Senator John Fetterman (D) recently shared this observation with the public. You all should need to know that America is not sending their best and brightest to Washington, D. C. Congressional in-fighting, and scandals among the elected elite support the senator’s view.
Bureaucrats add to the confusion. As specialists in their fields, they can run circles around the people’s representatives. For example, while Congress squabbles about sending money to support Ukraine’s war, the Secretary of the Treasury, Janet Yellen, proposes that President Joe Biden bypass the government’s legislative branch and delegate Russia’s frozen assets to Volodymyr Zelenskyy.
Adding to the fog is technology, an industry politicians little know or understand. As a result, innovators in Silicon Valley have pursued Artificial Intelligence (AI) unfettered to a degree that it has become as great a danger to us as the atomic bomb.
In 2018, the Brookings Institute issued a report on the benefits and dangers of AI and provided recommendations to ensure the technology did no harm. It collected dust like most reports. But now, five years later, tech giants, have come running to Congress seeking regulations, fearing they have released an evil genie from its bottle and hoping to spread the blame.
While the tech world seeks legal protection from the potential damage their invention can do, the rest of us should consider what human traits these innovators have passed along to their powerful machines. Given our current capacity to blow up the planet’s resources, including polluting its air, what could go wrong?
The advent of AI will alter our lives, no doubt, but it won’t create a blank slate upon which to build our utopian dream. As historian Timothy Snyder warns, we can’t avoid dragging into our new world the debris of the past.

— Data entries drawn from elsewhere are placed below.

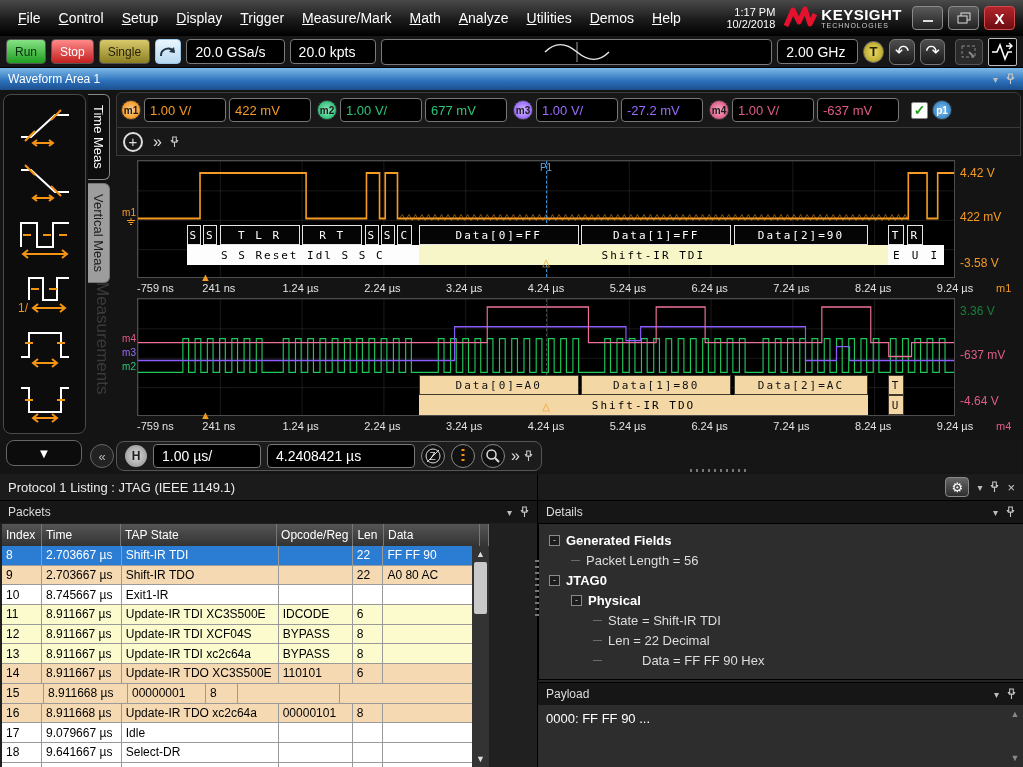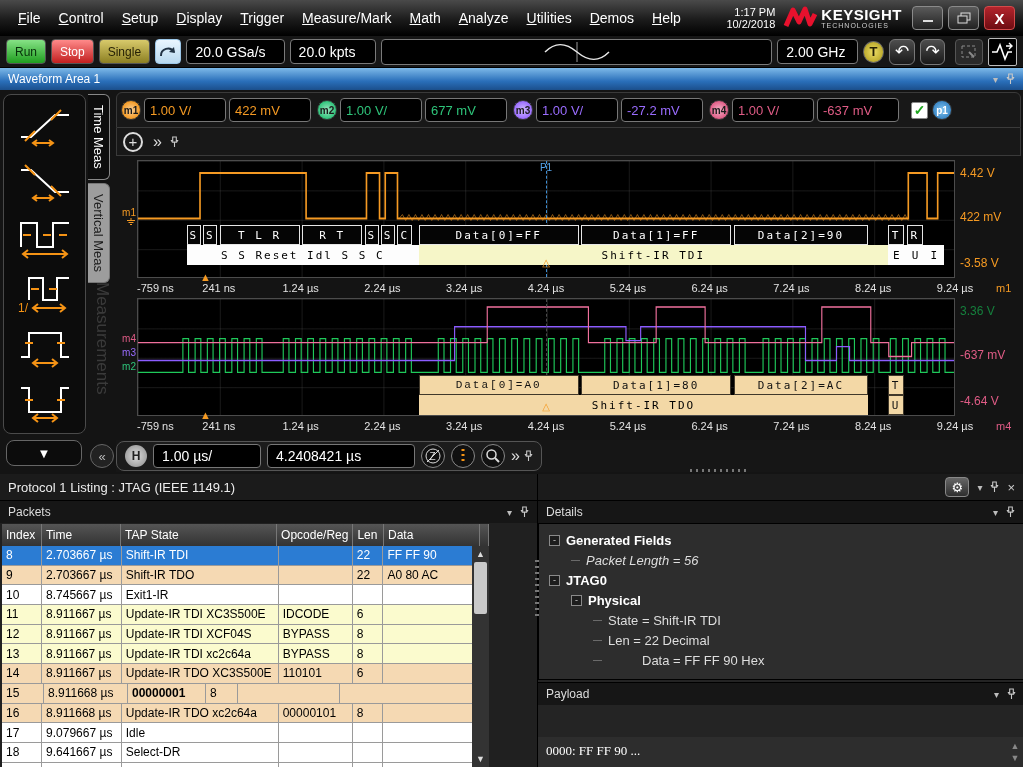--- a/index.html
+++ b/index.html
@@ -407,7 +407,7 @@
     </svg>
     <div class="grayline"></div>
     <div class="decode" id="dec2a" style="top:76px">
-        <div class="seg tanbox" style="left: 34.4%; width: 19.6%; font-family: Liberation Mono, monospace;">Data[0]=A0</div>
+        <div class="seg tanbox" style="left: 34.4%; width: 19.6%;">Data[0]=A0</div>
         <div class="seg tanbox" style="left: 54.3%; width: 18.4%;">Data[1]=80</div>
         <div class="seg tanbox" style="left: 73%; width: 16.5%;">Data[2]=AC</div>
         <div class="seg tanbox" style="left: 91.9%; width: 2%;">T</div>

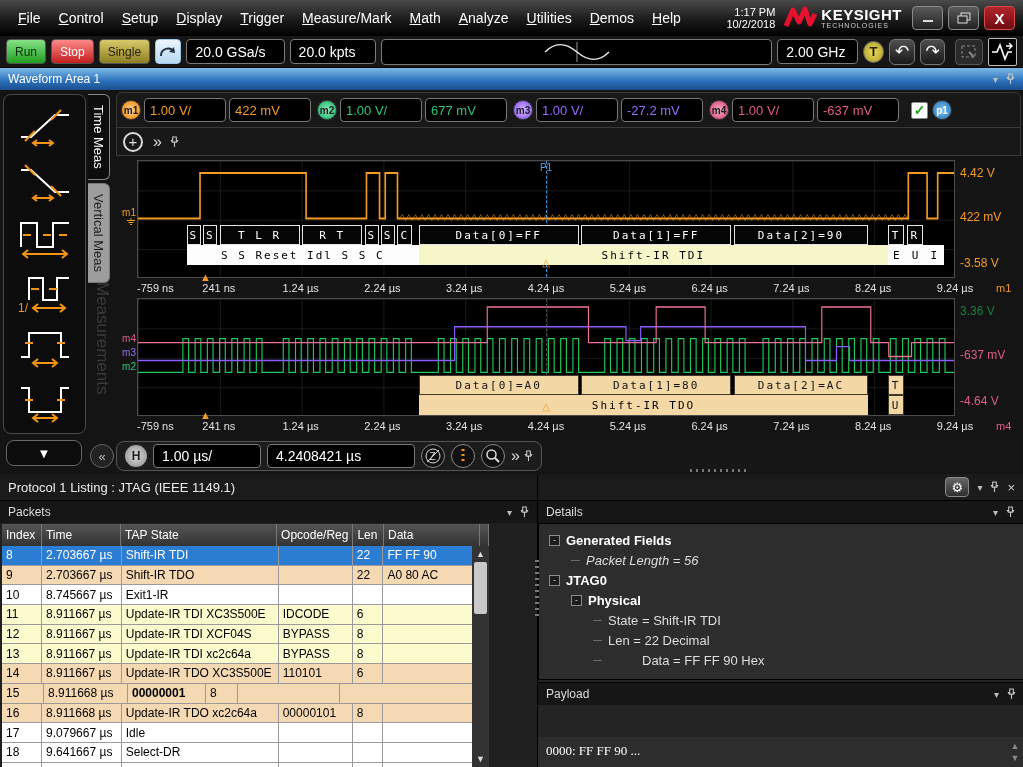--- a/index.html
+++ b/index.html
@@ -640,7 +640,7 @@
           <span class="exp">-</span>
           <span class="b">Generated Fields</span>
         </div>
-        <div class="trow" style="padding-left: 32px; font-style: italic;">
+        <div class="trow" style="padding-left: 32px;">
           <span class="dash"></span>
           <span>Packet Length = 56</span>
         </div>

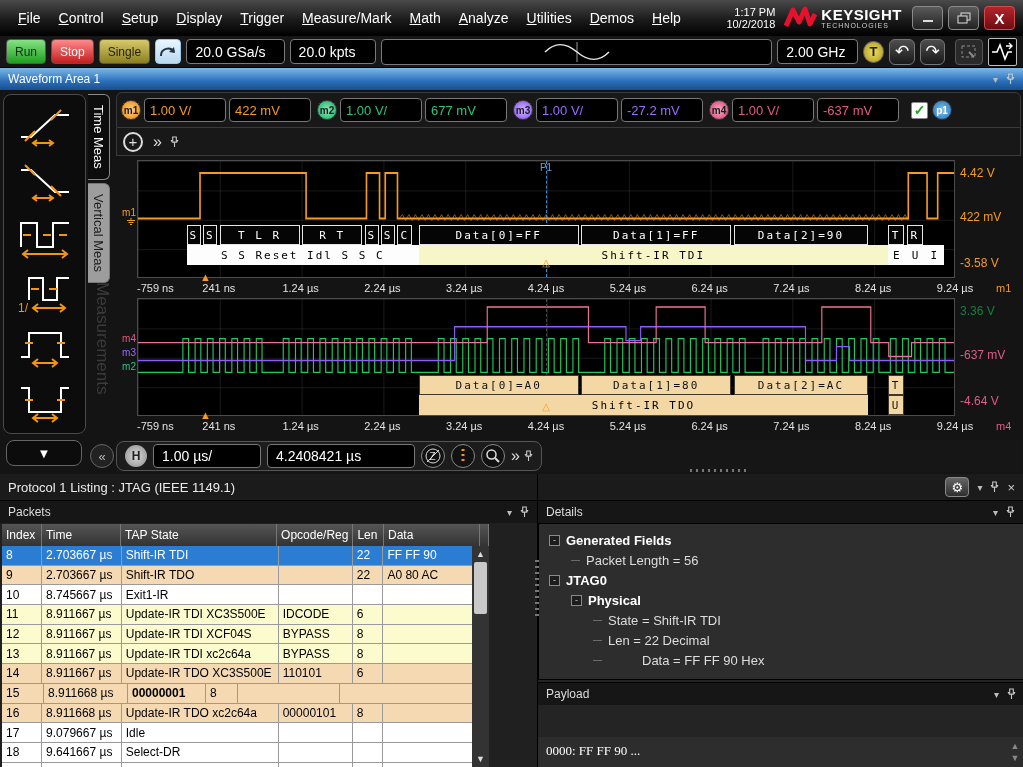--- a/index.html
+++ b/index.html
@@ -563,7 +563,7 @@
           <div class="prow tdo">
             <div class="c" style="width: 42px;">15</div>
             <div class="c" style="width: 84px;">8.911668 µs</div>
-            <div class="c" style="width: 78px; font-weight: bold;">00000001</div>
+            <div class="c" style="width: 78px;">00000001</div>
             <div class="c" style="width: 32px;">8</div>
             <div class="c" style="width: 102px;"></div>
             <div class="c" style="flex: 1 1 0%;"></div>

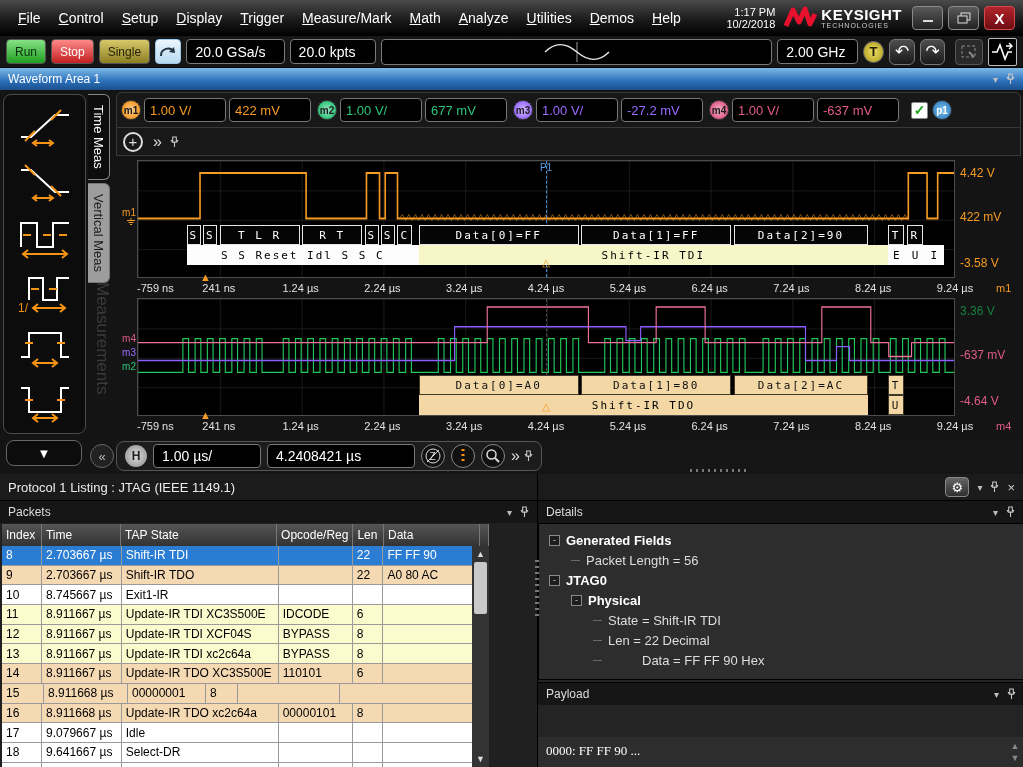--- a/index.html
+++ b/index.html
@@ -152,7 +152,7 @@
   .dash{width:9px;border-top:1px solid #6a6a6a;}
   #payhead{position:absolute;left:0;top:208px;width:486px;}
   #paybody{position:absolute;left:0;top:231px;width:486px;bottom:0;background:#2d2d2d;
-           font-family:Liberation Serif, serif;font-size:13px;color:#fff;padding:6px 8px;margin-top:32px;}
+           font-family:Liberation Sans, sans-serif;font-size:13px;color:#fff;padding:6px 8px;}
   #payscroll{position:absolute;right:2px;top:0;bottom:0;width:14px;display:flex;flex-direction:column;
              justify-content:space-between;align-items:center;padding:4px 0;color:#888;font-size:9px;}
   #vsplitdots{position:absolute;left:535px;top:560px;width:4px;height:60px;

Economic inequality will be one such and should social mobility die, the scholar predicts democracy [will] give way to oligarchy, opening the door to tyranny. Donald Trump has given us a glimpse of that future, a society where citizens are encouraged to sleepwalk through their existence, obeying their leaders without question. What these sheep mustn’t see, says Snyder, is that most of those who held power in the past will continue to hold it in the future, making changes wrought by insurrections or revolutions largely an illusion.
True, the technological revolution has brought a world of information to our fingertips, but the price has been the loss of our privacy — data that the oligarchs of AI gather and sell for their immense profit. Elon Must is one of these. Having accumulated much of the world’s capital, he imagines he owns the rest of us and dares to wade into international politics, changing the course of our lives without the authority of a single vote cast at the ballot box.
Such hubris leaves us to ponder the legacy of these innovators. They have given us convenience and access to endless information, but they are the purveyors of disinformation and deep fakes too. By these means, society finds itself not merely divided but fractured, and to a degree that makes determining the public good seem impossible.
Will their invention, AI, come to sense the frailty of our species? As repositories of all that we know, will they see how we have dehumanized ourselves by our obsession with money, pleasure, and the pursuit of war? If so, will these lungless servants become our masters, caring nothing about us and our environment? I doubt they will miss the meadowlark ‘s song.
Forgive these dystopian questions, but it’s time to consider our status as naked apes. The universe takes little notice of us. And, Nature appears to be turning its back on our species. Or, perhaps, we were the first to turn away, preferring to focus on ourselves and the petty differences in our religions, the color of our skin, and our varying lifestyles.
When inconsequential variations like these become matters of life and death, are we worthy of respect even from our miraculous machines? More likely, they will judge us against other creatures on the planet and find we are not the best and brightest.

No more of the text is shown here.